[RECORD EXTRACTS]
※ ※ ※

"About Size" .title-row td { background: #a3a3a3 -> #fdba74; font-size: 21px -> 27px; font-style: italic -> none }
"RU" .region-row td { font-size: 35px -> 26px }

※ ※ ※

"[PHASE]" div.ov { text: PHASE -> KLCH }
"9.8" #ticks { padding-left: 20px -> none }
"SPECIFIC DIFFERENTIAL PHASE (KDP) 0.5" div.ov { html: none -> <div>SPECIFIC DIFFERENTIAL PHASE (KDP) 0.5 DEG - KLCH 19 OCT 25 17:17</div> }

※ ※ ※

[DIRECTIONS]
Starting at the line that has "padding-left: 20px ->" in the records above, restate word for word every line until the one that has "html: none ->", and include that one as well.

[ANSWER BOX]
"9.8" #ticks { padding-left: 20px -> none }
"SPECIFIC DIFFERENTIAL PHASE (KDP) 0.5" div.ov { html: none -> <div>SPECIFIC DIFFERENTIAL PHASE (KDP) 0.5 DEG - KLCH 19 OCT 25 17:17</div> }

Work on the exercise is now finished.